M. André Chassaigne. Comme vous, je crois que lorsque l’on gouverne, lorsque l’on est responsable, il faut toujours être au rendez-vous face à nos concitoyens. C’est pourquoi il est utile de rappeler que ce renoncement a compromis d’emblée tout changement. (« Eh oui ! » sur les bancs du groupe UMP.)

Comme vous, monsieur le Premier ministre, je crois que lorsque l’on gouverne, lorsque l’on veut être responsable, il faut sortir des postures, des mots et des facilités.

M. Guy Geoffroy. Très bien !

M. André Chassaigne. Or, comment prétendre réorienter l’Europe quand, jour après jour, vous mettez en œuvre une politique qui répond aux injonctions de Bruxelles, de la réforme des retraites à la réforme territoriale en passant par la déréglementation du travail ?

Parce que nous refusons de nous enfermer dans une simple posture, parce qu’au Front de gauche nous sommes convaincus que la gauche qui gouverne doit savoir réformer, nous proposons un projet européen alternatif libéré de la tutelle des marchés financiers, un pacte économique et social qui redéfinisse les règles et doctrines de la zone euro, qui réoriente les priorités en faveur d’un investissement public, social et écologique, dans l’intérêt des peuples européens.

Monsieur le Premier ministre, êtes-vous prêt à sortir des contradictions pour rendre, enfin, réellement crédible la voix de la France en Europe ? (Applaudissements sur plusieurs bancs du groupe UMP.)

Mme Marie-Françoise Bechtel et M. Christian Hutin. Très bien !

M. Jean Lassalle. Bravo !

M. le président. La parole est à M. le Premier ministre.

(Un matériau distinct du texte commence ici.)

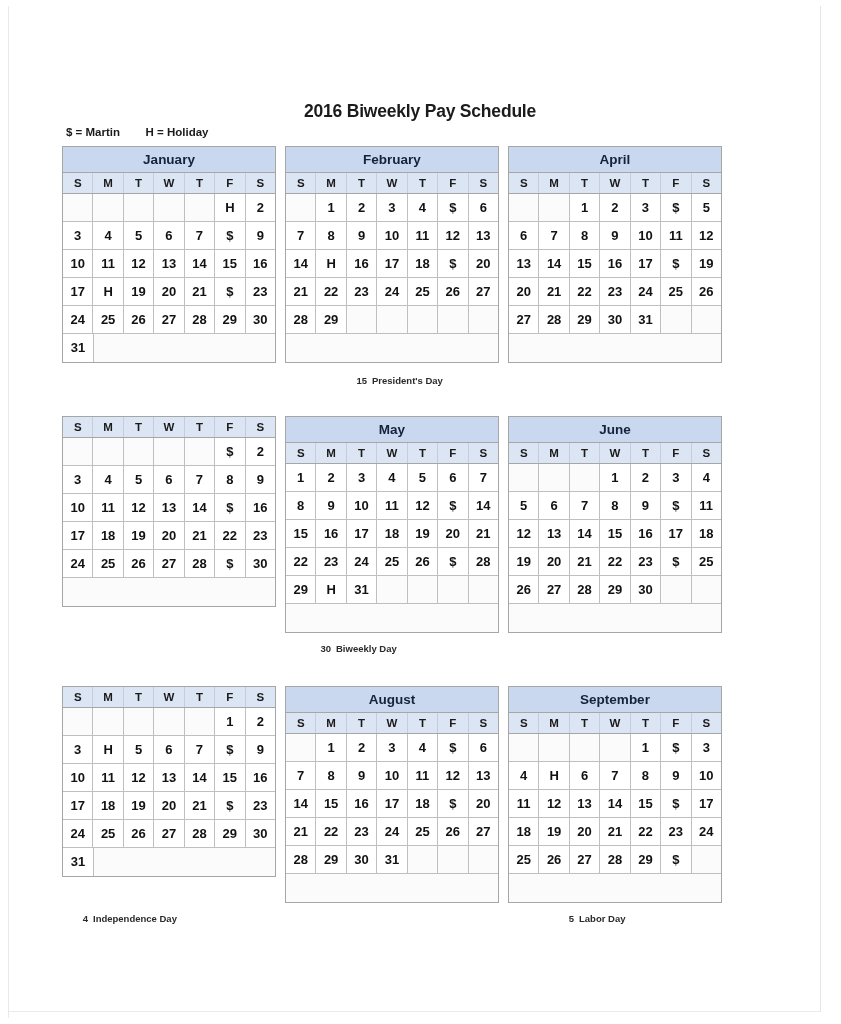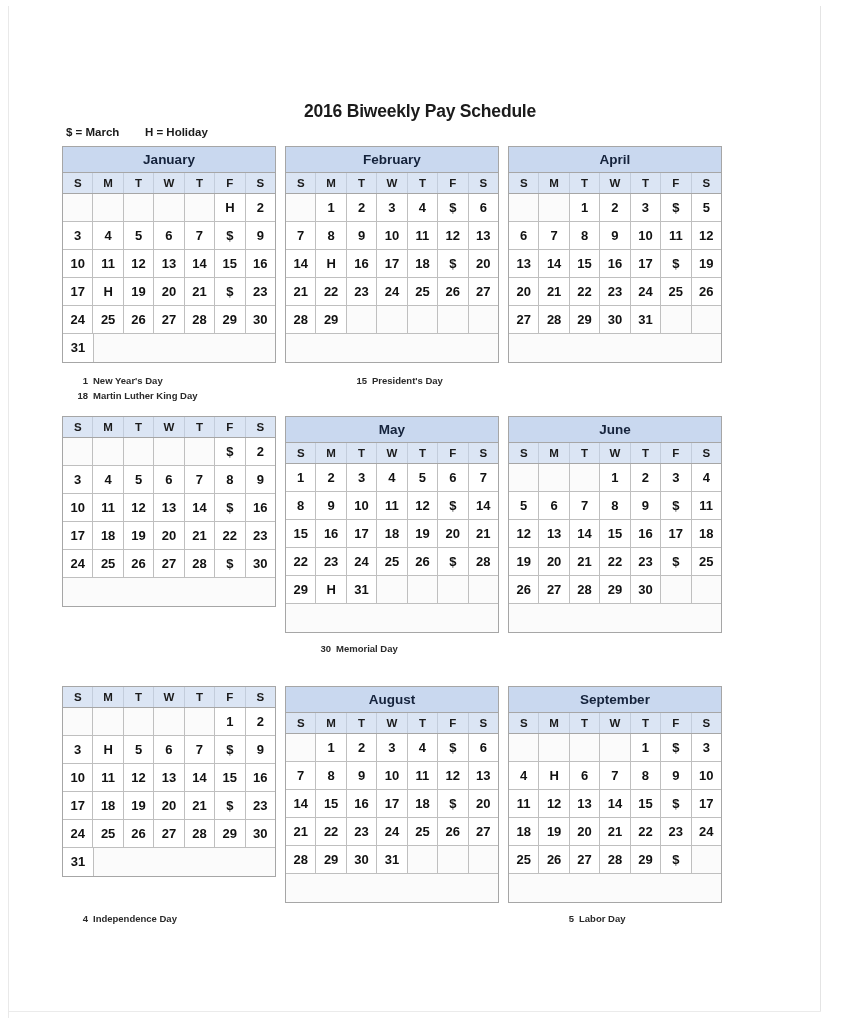--- a/index.html
+++ b/index.html
@@ -148,21 +148,21 @@
 </head>
 <body>
 
 <div id="page">
 
   <div class="page-edge-left"></div>
   <div class="page-edge-right"></div>
   <div class="page-edge-bottom"></div>
 
   <div class="title">2016 Biweekly Pay Schedule</div>
-  <div class="legend">$ = March        H = Holiday</div>
+  <div class="legend">$ = Martin        H = Holiday</div>
 
   <div class="quarter" id="q1">
       <div class="month">
         <div class="cal">
           <div class="month-head">January</div>
           <div class="dow-row">
             <div class="dow">S</div>
             <div class="dow">M</div>
             <div class="dow">T</div>
             <div class="dow">W</div>
@@ -767,19 +767,18 @@
             <div class="day blank"></div>
             <div class="day blank"></div>
             <div class="day blank"></div>
             <div class="day blank"></div>
             <div class="day blank"></div>
           </div>
         </div>
       </div>
     </div>
 
-  <div class="notes" id="notes-jan"><span class="note-line"><span class="note-day">1</span><span>New Year's Day</span></span><span class="note-line"><span class="note-day">18</span><span>Martin Luther King Day</span></span></div>
   <div class="notes" id="notes-feb"><span class="note-line"><span class="note-day">15</span><span>President's Day</span></span></div>
-  <div class="notes" id="notes-may"><span class="note-line"><span class="note-day">30</span><span>Memorial Day</span></span></div>
+  <div class="notes" id="notes-may"><span class="note-line"><span class="note-day">30</span><span>Biweekly Day</span></span></div>
   <div class="notes" id="notes-jul"><span class="note-line"><span class="note-day">4</span><span>Independence Day</span></span></div>
   <div class="notes" id="notes-sep"><span class="note-line"><span class="note-day">5</span><span>Labor Day</span></span></div>
 
 </div>
 
 </body></html>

M. Manuel Valls, Premier ministre. Monsieur le président, mesdames et messieurs les députés, monsieur le président André Chassaigne, j’ai en effet eu l’occasion de vous répondre hier lors du débat qui a suivi la déclaration de politique générale. Vous ne soutenez pas l’action du Gouvernement : c’est évidemment votre droit, vous suivez vos convictions, et c’est un fait puisque non seulement vous n’avez pas voté la confiance, mais votre groupe n’a voté aucune loi de finances initiale depuis 2012.

M. Christian Jacob. Même avant !

M. Manuel Valls, Premier ministre. Permettez-moi de le dire clairement à mon tour, vous faites erreur. C’est vous qui vous enfermez dans une posture ou en tout cas qui ne voyez pas les évolutions en cours. La France fait entendre sa voix en Europe et vous le savez parfaitement. Oui, l’euro était trop fort et son niveau entravait nos capacités d’exportation, je l’ai rappelé hier.

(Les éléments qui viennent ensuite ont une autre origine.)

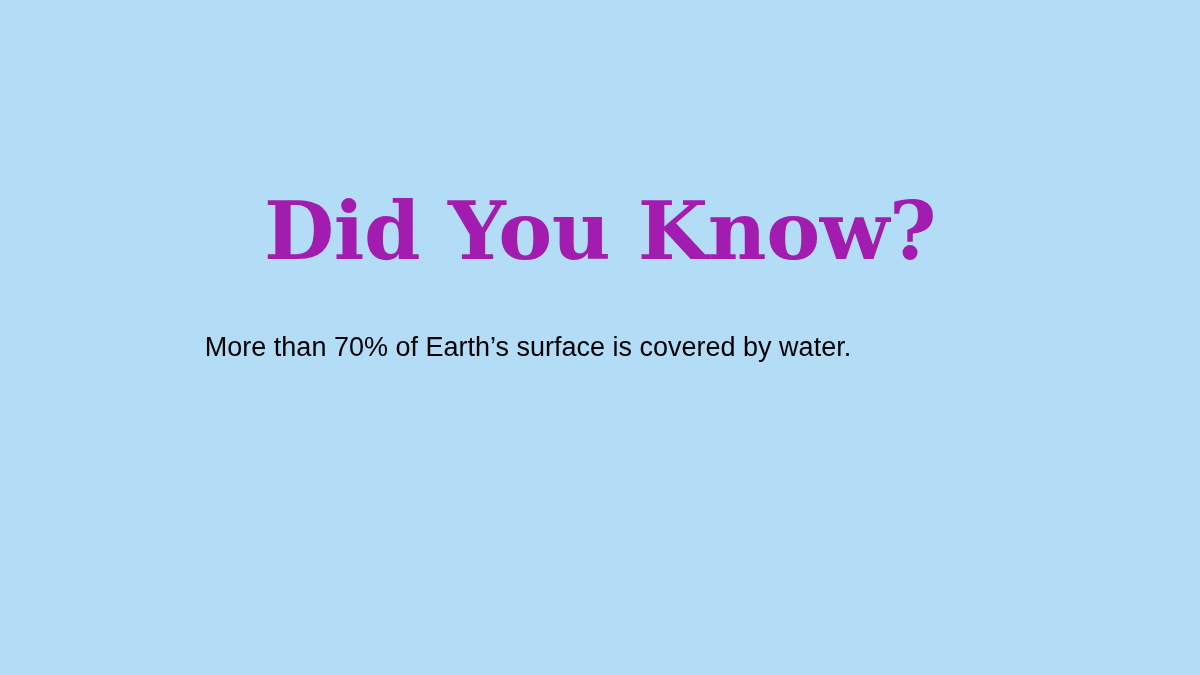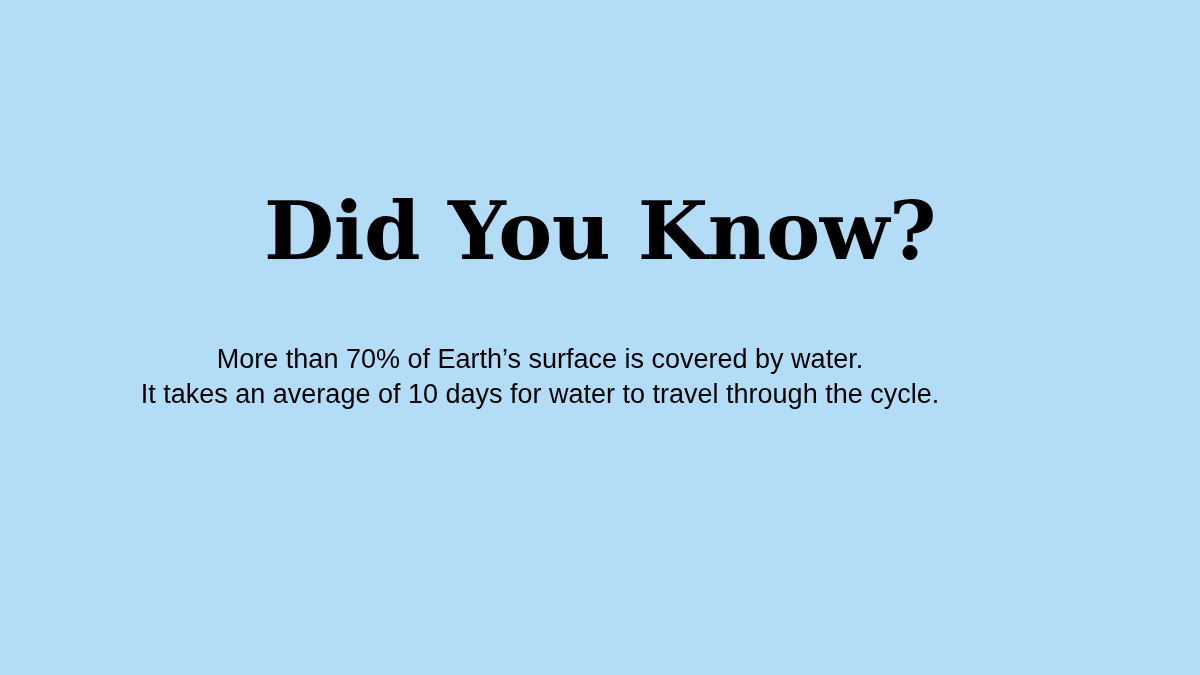--- a/index.html
+++ b/index.html
@@ -46,21 +46,21 @@
     color: #000000;
     text-align: center;
     white-space: nowrap;
   }
 
   .fact-list {
     position: absolute;
     left: 0;
     top: 330px;
     width: 1056px;
-    margin: 12px;
+    margin: 0;
     padding: 0;
     list-style: none;
     text-align: center;
   }
 
   .fact-line {
     display: block;
     font-family: "Liberation Sans", sans-serif;
     font-weight: 400;
     font-size: 27px;
@@ -69,21 +69,20 @@
     text-align: center;
     white-space: nowrap;
   }
 </style>
 </head>
 <body style="background: rgb(179, 220, 247);">
 
 <div class="slide" style="background: rgb(179, 220, 247);">
   <div class="slide-content">
 
-    <h1 class="slide-title" style="color: #000000;">Did You Know?</h1>
+    <h1 class="slide-title" style="color: #a21caf;">Did You Know?</h1>
 
     <div class="fact-list">
       <span class="fact-line" style="color: rgb(0, 0, 0);">More than 70% of Earth’s surface is covered by water.</span>
-      <span class="fact-line" style="color: rgb(0, 0, 0);">It takes an average of 10 days for water to travel through the cycle.</span>
     </div>
 
   </div>
 </div>
 
 </body></html>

Mme Marie-Françoise Bechtel. Il l’est encore.

M. Manuel Valls, Premier ministre. Les décisions prises par la Banque centrale européenne ont eu pour conséquence de faire baisser l’euro de 7 % face au dollar, soit dix centimes d’euro, ce qui est très important. Cette politique monétaire, que j’appelais de mes vœux à l’occasion de mon premier discours de politique générale, à la suite duquel j’avais sollicité une confiance que vous m’avez refusée alors même que j’avais indiqué clairement l’orientation du Gouvernement pour l’Europe, cette politique monétaire donc a des effets sur toutes nos entreprises exportatrices et nous permet de préserver des dizaines de milliers d’emplois.

Face à la faiblesse de la reprise économique, face au risque de déflation qui concerne un certain nombre de pays de l’euro, face surtout au décrochage de la zone euro par rapport au reste du monde, la Banque centrale a pris ses responsabilités et a agi pour soutenir la croissance. Mais il faut aller beaucoup plus loin et Mario Draghi a d’ailleurs déclaré qu’il se tenait prêt à mener d’autres types d’interventions dans le cadre des traités qui définissent l’action de la BCE.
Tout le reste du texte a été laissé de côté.